Changing course for the vast ship that is P&G is no easy feat. However, taking the helm of the UK convenience channel is John Drake, who has the relaunch and upgrade of the ShelfHelp category management website and a host of trading challenges and opportunities to keep him busy in the coming year.
Factfile
Having graduated from Royal Holloway as a Batchelor of Science in business, John Drake has spent a significant part of his career in senior roles with Procter & Gamble.
Most recently he has been deeply involved in a reorganisation, which has seen the company streamline into 10 divisions, and devote its considerable resources to product and market research.
John holds the post of Director of Convenience at P&G UK at a time when the global company is celebrating 180 years in business and has grown to be a $65bn concern.
In brief, how is ShelfHelp evolving?
Most retailers will know that ShelfHelp was the first category management website of its kind and has been used by them since its creation over a decade ago. P&G is now bringing together a group of elite retailers to help boost sales within the convenience channel, across its core categories – Laundry, Health & Beauty, Homecare and Baby. This relaunch signifies an important step-change in our approach to how we communicate with and help our retailers. ShelfHelpers have each made a commitment to work alongside P&G to help develop solutions that will drive future sales for the wider retailing community.
How does that affect your brand thinking?

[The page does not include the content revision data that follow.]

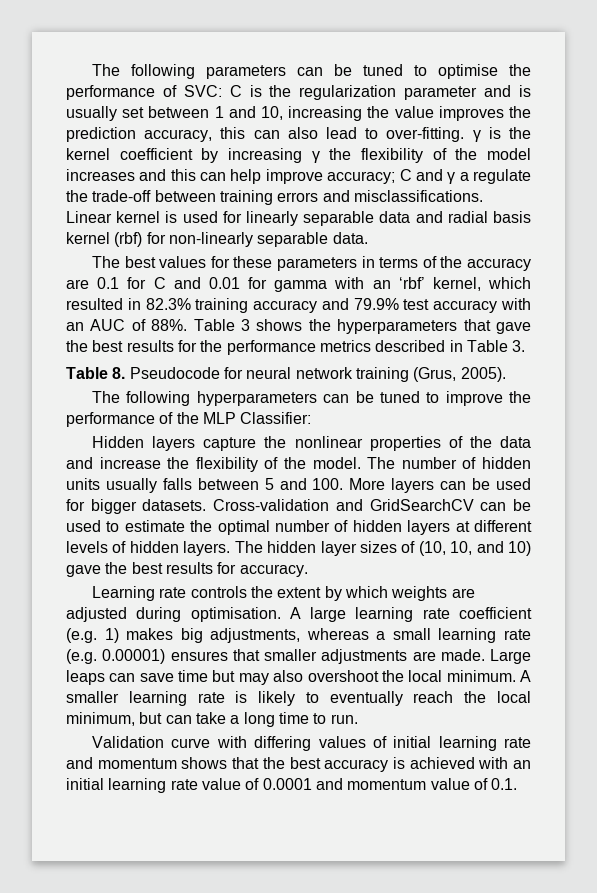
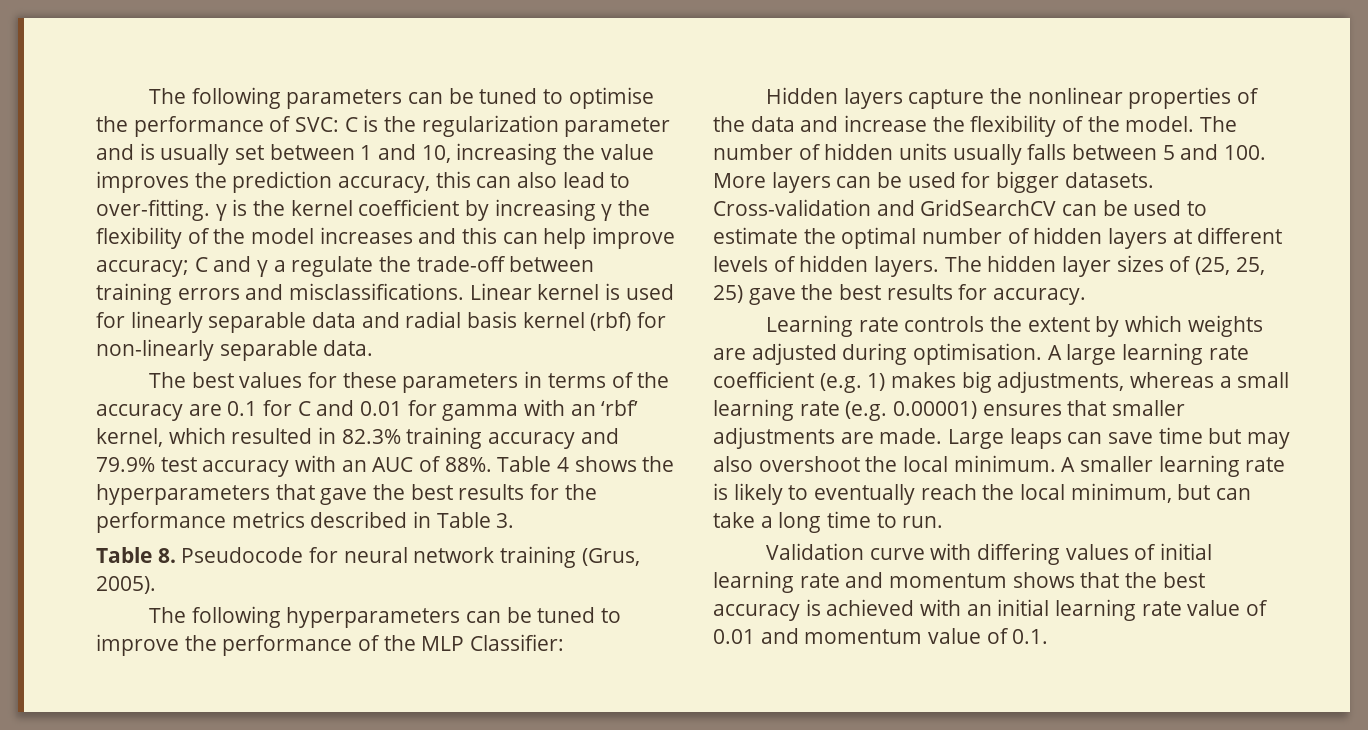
- Table 3 shows the hyperparameters that gave the best results for the performance metrics described in Table 3.
+ Table 4 shows the hyperparameters that gave the best results for the performance metrics described in Table 3.
- The hidden layer sizes of (10, 10, and 10) gave the best results for accuracy.
+ The hidden layer sizes of (25, 25, 25) gave the best results for accuracy.
- Validation curve with differing values of initial learning rate and momentum shows that the best accuracy is achieved with an initial learning rate value of 0.0001 and momentum value of 0.1.
+ Validation curve with differing values of initial learning rate and momentum shows that the best accuracy is achieved with an initial learning rate value of 0.01 and momentum value of 0.1.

The change to more of a convenience retail environment has helped us see though a lens that’s not just big box supermarkets. We have to be able to design a range that’s suited to a replenishment shopping mission and we have to be very specific about what range and what SKU we can offer in that environment. We know from all the work over time what SKUs work in convenience. For example, we know we need to make a 500ml green Fairy Liquid available to retailers that’s more suited to their shelf space and the needs of shoppers in that channel.

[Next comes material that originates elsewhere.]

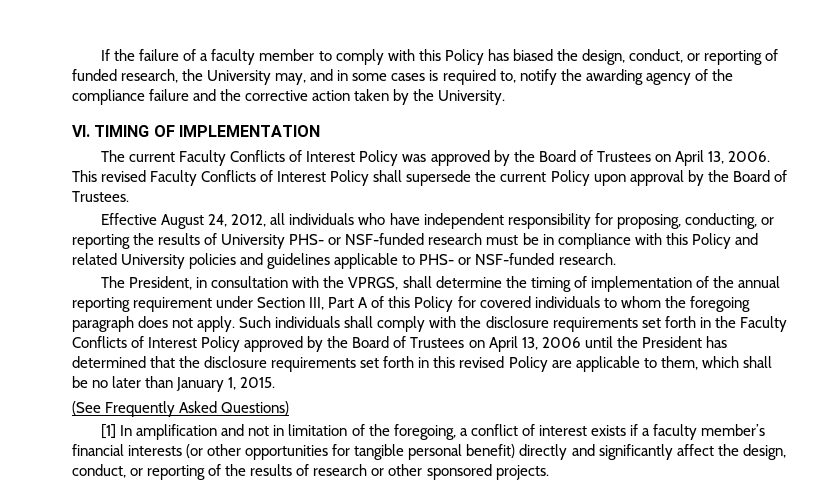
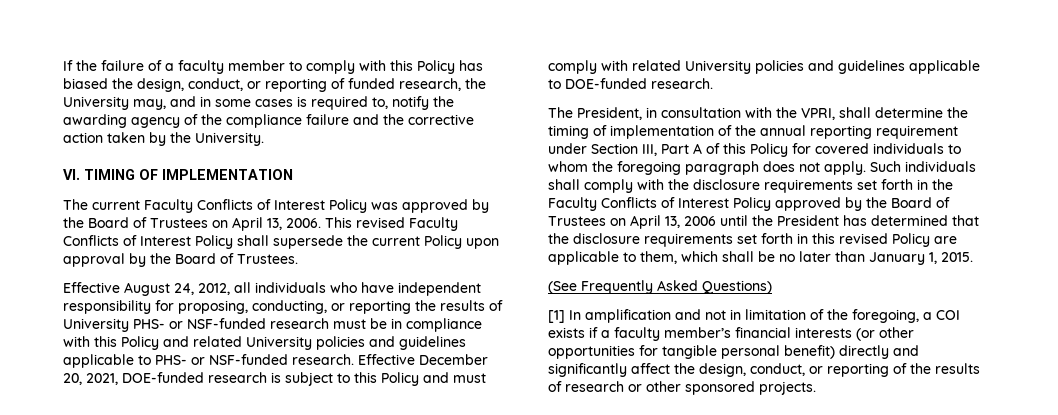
+ Effective December 20, 2021, DOE-funded research is subject to this Policy and must comply with related University policies and guidelines applicable to DOE-funded research.
- The President, in consultation with the VPRGS, shall determine the timing of implementation of the annual reporting requirement under Section III, Part A of this Policy for covered individuals to whom the foregoing paragraph does not apply.
+ The President, in consultation with the VPRI, shall determine the timing of implementation of the annual reporting requirement under Section III, Part A of this Policy for covered individuals to whom the foregoing paragraph does not apply.
- [1] In amplification and not in limitation of the foregoing, a conflict of interest exists if a faculty member’s financial interests (or other opportunities for tangible personal benefit) directly and significantly affect the design, conduct, or reporting of the results of research or other sponsored projects.
+ [1] In amplification and not in limitation of the foregoing, a COI exists if a faculty member’s financial interests (or other opportunities for tangible personal benefit) directly and significantly affect the design, conduct, or reporting of the results of research or other sponsored projects.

How does the evolution into ‘shopping for less, shopping more often’ play out commercially for P&G?
In a market where we have almost 90% penetration, we know that most shoppers will buy one of our core products, household or hair care for example, in their main shop. Our challenge, in the convenience channel is to make sure that the right variety, the right size pack at the right price in the right case size for the retailer is available as a signpost brand in that category. Case size is so important in the independent world.
Given the depth of category penetration, what role does P&G play instore?
I think convenience has made us think about our portfolio choice and the size of choices we have in the market. We do a lot of shopper psychology research into the role of the signpost brand. People react to certain shapes and brands and we do have a duty to send them to the right part of the store. We’re not interested in driving the Procter & Gamble SKU in isolation, unless it drives the category as well.
P&G has a wide brand portfolio. How do retailers go about stocking a meaningful selection?
There is less interest within P&G of developing a product or brand unless it drives category growth. Taking the Fairy example again. It may be the signpost, but it drives shoppers towards other brands like Persil and Morning Fresh. We do take that role very seriously in terms of the signpost brand. We want to make it very clear for retailers too. I don’t really want to put five colours of Fairy in a wholesaler, if all shoppers want is the green variant and that’s all a retailer wants to stock.
Your pricing ambition is downward, but international costs are rising. how can you stick to lowering costs in that environment?
This is the beauty of a portfolio of products. Some are manufactured here, some are international. Costs can balance out, so we can by and large control our price strategy regardless of exchange rate and raw material prices. We need to keep working on all fronts, with suppliers and with retailers, to manage a very tough economic environment. When you’ve been around for 180 years, and plan to be around for another 180 years, it does give you a different long term perspective.